Gibt es Branchen, die besonders betroffen sind?
Ja. Das haben uns die Ergebnisse einer von uns durchgeführten Befragung von Unternehmern im Ruhestandsalter gezeigt. Sie kamen aus der IT- Branche, dem Einzelhandel und der Gastronomie. Besonders in der Gastronomie sind viele betroffen, hier suchen in den nächsten drei bis fünf Jahren mehr als 40 Prozent der befragten Unternehmen einen Nachfolger. Im Einzelhandel wollen 22 Prozent einen Nachfolger finden. Etliche wollen den Betrieb aber ganz schließen. Noch drastischer sieht es in der IT-Branche aus. Nur magere 7 Prozent wollen den Betrieb weiterführen und suchen einen Nachfolger, 82 Prozent wollen den Betrieb dicht machen.
Sind es denn nur zögernde Seniorchefs, die die Nachfolge erschweren?
Nicht nur, es gibt auch andere Faktoren. Nach der Reform der Erbschaftssteuer war zum Beispiel die Verunsicherung bei Nachfolgern sehr hoch. Gerade wenn ein Unternehmen innerhalb der Familie übergeben wird, fürchten potenzielle Übernehmer eine zu hohe steuerliche Belastung mit der Erbschaftssteuer. Außerdem sind noch viele Fragen offen, was die Umsetzung der Steuer in der Praxis angeht. Aber grundsätzlich machen sich immer noch viele Unternehmer zu wenig Gedanken über eine Nachfolgeregelung. 42 Prozent suchen erst dann eine Beratungsstelle auf, wenn es fünf vor zwölf ist.
Welche Rolle spielt Überforderung?
Eine nicht unbedeutende. Sich um die Nachfolge zu kümmern heißt ja auch, sich mit unangenehmen Themen wie Loslassen, Alter, Krankheit, Tod auseinanderzusetzen. Auch mit der Frage, was denn das eigene Unternehmen – und damit die eigene Arbeit – tatsächlich „wert“ ist. Deshalb fordern auch rund 41 Prozent der Seniorunternehmer einen viel zu hohen Kaufpreis.
Sie befinden sich aber auch in einer sehr komplexen Situation, oder?
Absolut! Neben den Emotionen spielen auch betriebswirtschaftliche und rechtliche Aspekte eine große Rolle. Aber es ist auch ein Kommunikationsproblem: Für viele Betriebe gäbe es durchaus Interessenten.
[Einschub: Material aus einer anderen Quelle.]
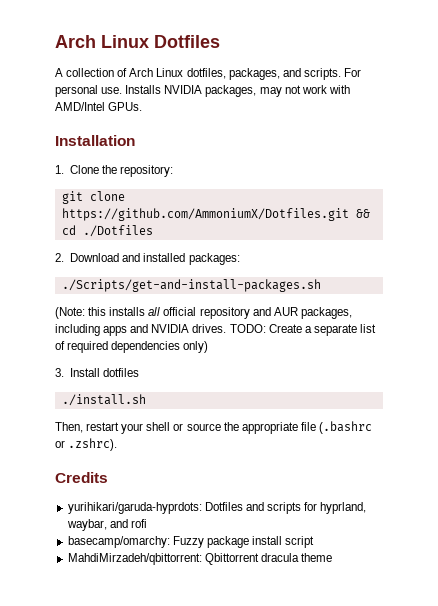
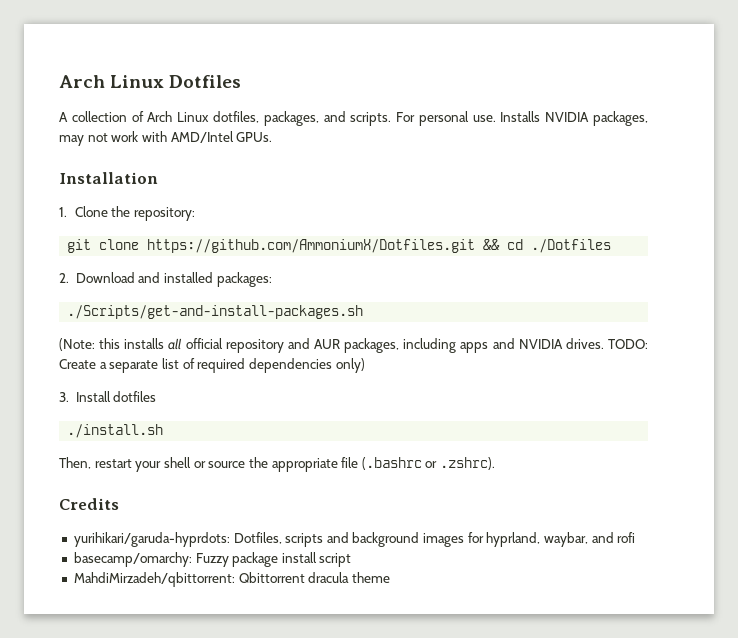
- yurihikari/garuda-hyprdots: Dotfiles and scripts for hyprland, waybar, and rofi
+ yurihikari/garuda-hyprdots: Dotfiles, scripts and background images for hyprland, waybar, and rofi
Oftmals sind es Unternehmen aus der Region, die bereits in der Branche tätig sind. Auch Existenzgründungen als Nachfolge sind üblich. Beide Zielgruppen müssen aber rechtzeitig erfahren, dass ein Unternehmer einen Nachfolger sucht. Von heute auf morgen geht das natürlich nicht.
Wie packen Sie das Problem an?
Die IHK Darmstadt unterstützt Betriebe durch sehr viele maßgeschneiderte Aktionen, die Fragesteller genau dort abholen, wo sie stehen. Unsere Mitgliederbetreuer sprechen zum Beispiel Seniorunternehmer auch gezielt auf das sensible Thema an. Sie besitzen nicht nur Know-how in steuerlichen, rechtlichen und betriebswirtschaftlichen Punkten, sondern auch die notwendige soziale Intelligenz, das Fingerspitzengefühl, das man für ein solches Gespräch benötigt. Außerdem bieten wir monatlich Sprechtage zur Unternehmensnachfolge an und unterstützen so Übergeber und Übernehmer. Wir beraten aber auch sehr individuell vor Ort im Betrieb. Und natürlich vernetzen wir auch, wo wir nur können. Dazu gibt es beispielsweise die kostenlose „nexxt-change Unternehmensnachfolgebörse“ oder andere Unternehmensbörsen. Unser Notfallhandbuch für Unternehmer ist ein Baustein und ein erster Schritt zur Vorbereitung der Unternehmensnachfolge.